This high-yield real estate ETF has lagged, but it's a buy in 2026. Image source: Getty Images.

Yes, this ETF's yield is appealing, but it's not a risk-free bet. Fortunately, some solid fundamental factors support a constructive outlook for this fund.

Multiple tailwinds could emerge for this ETF

Getting down to brass tacks, the last three years haven't been kind to this fund, and it has badly lagged the largest ETF in the category. But that's in the rearview mirror and shouldn't diminish a potentially bullish setup going forward.

KBWY Chart

Data by YCharts.

Let's start with the dividends, which are a significant draw for this $268.6 million ETF. Last year, 73 U.S.-based REITs, including 11 last month, raised their payouts. Some of those boosters are among this ETF's 31 holdings.

The REIT dividend outlook is supported by strong balance sheets and solid funds from operations (FFO) trajectories. FFO is critical in evaluating landlords because the metric provides the clearest view of a REIT's operating performance. Good news for investors considering the Invesco ETF: Nearly two-thirds of REITs reported year-over-year FFO growth in 2025.

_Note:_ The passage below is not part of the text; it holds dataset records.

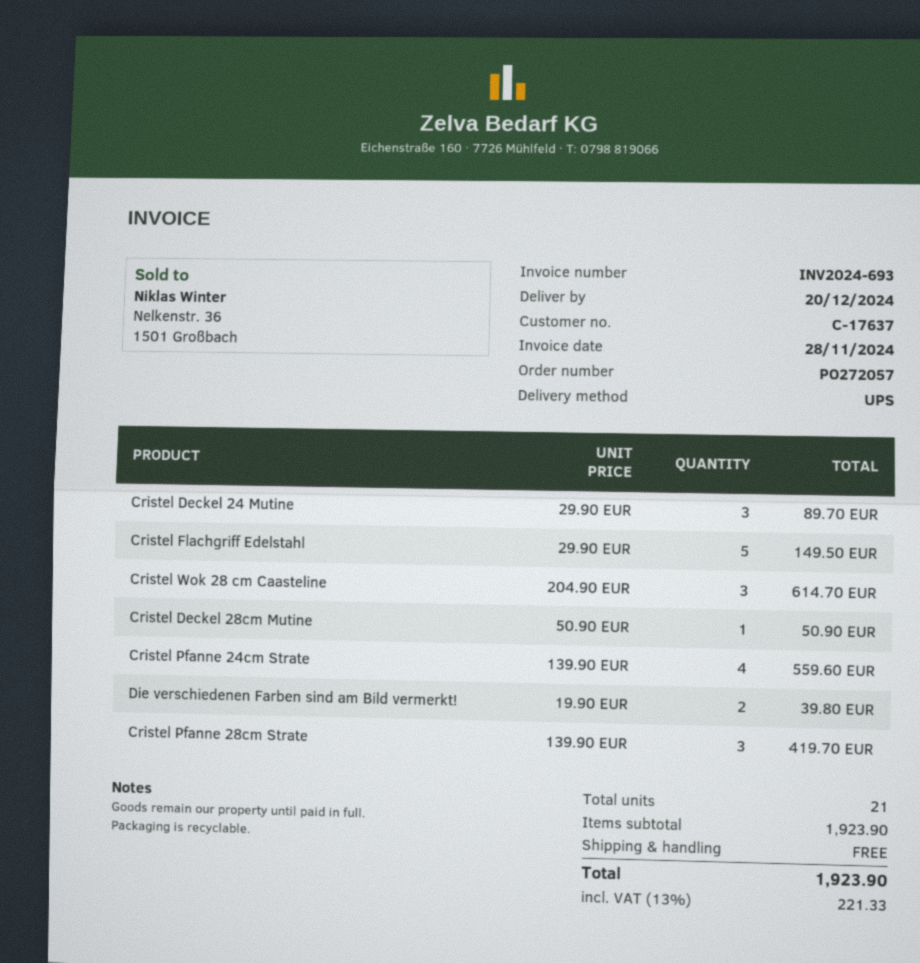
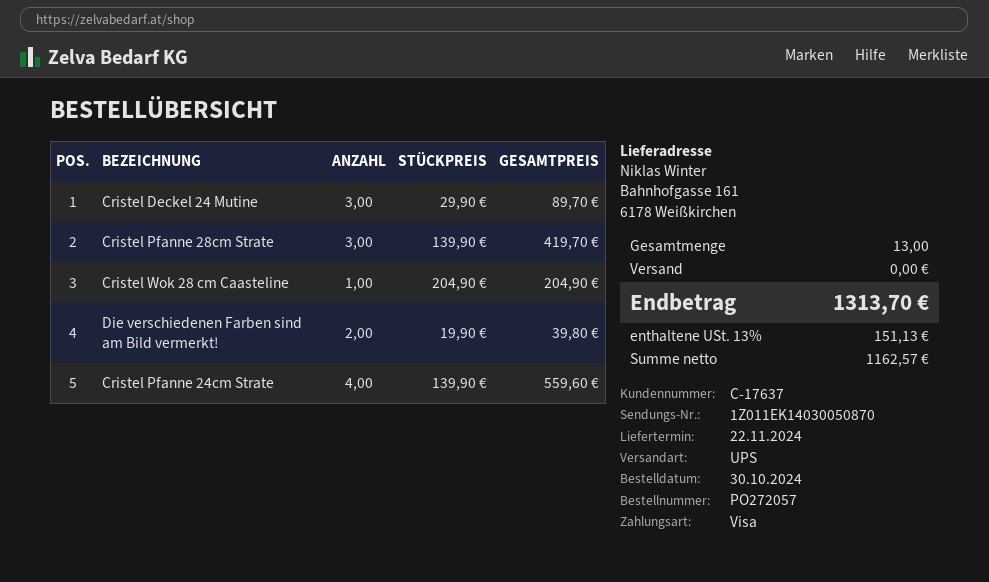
delivery date: 2024-12-20 -> 2024-11-22
Cristel Flachgriff Edelstahl: 5 x 29.90 = 149.50 -> none
Cristel Wok 28 cm Caasteline: 3 x 204.90 = 614.70 -> 1 x 204.90 = 204.90
Cristel Deckel 28cm Mutine: 1 x 50.90 = 50.90 -> none
total quantity: 21 -> 13
tax: 13% = 221.33 -> 13% = 151.13
total: 1923.90 -> 1313.70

Second, there's a value case for real estate stocks as some market observers view the sector as one of just three that's credibly undervalued today. That sentiment applies to some of the Invesco ETF's holdings, including industrial REIT Americold Realty Trust and Healthpeak Properties. The former is this ETF's fifth-largest holding.

But wait. There's more.

Small stocks, mighty potential

Many of the most popular real estate ETFs are large-cap products, but the Invesco yield fund, which tracks the KBW Nasdaq Premium Yield Equity REIT Index, takes a different approach. The average market capitalization of this ETF's holdings is $2.46 billion, indicating that small caps are its focus.

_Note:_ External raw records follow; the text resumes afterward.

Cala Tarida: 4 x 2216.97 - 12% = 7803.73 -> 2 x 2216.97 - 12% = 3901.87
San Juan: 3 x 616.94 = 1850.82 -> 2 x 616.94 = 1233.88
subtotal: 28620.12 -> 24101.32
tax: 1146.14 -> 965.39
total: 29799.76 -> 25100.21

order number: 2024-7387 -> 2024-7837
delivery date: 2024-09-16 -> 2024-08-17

That's important for a few reasons. First, the real estate ETF can be paired with broader, traditional small-cap funds because those funds aren't high-yield. The Russell 2000 Index yields barely more than 1%.

Second, smaller stocks are proving resurgent to start 2026, and there is some sense that the current small-cap rally could prove durable because market breadth is widening and interest rates are declining. Lower rates could benefit the Invesco ETF in two ways: Some smaller companies need cost-efficient access to capital markets, and real estate is considered one of the more rate-sensitive sectors.

So if the Federal Reserve continues its easing campaign, this high-yield REIT fund could benefit. The Invesco ETF's income and value benefits can be had for an annual expense ratio of 0.35%, or $35 on a $10,000 position.

Should you buy stock in Invesco Exchange-Traded Fund Trust II - Invesco Kbw Premium Yield Equity REIT ETF right now?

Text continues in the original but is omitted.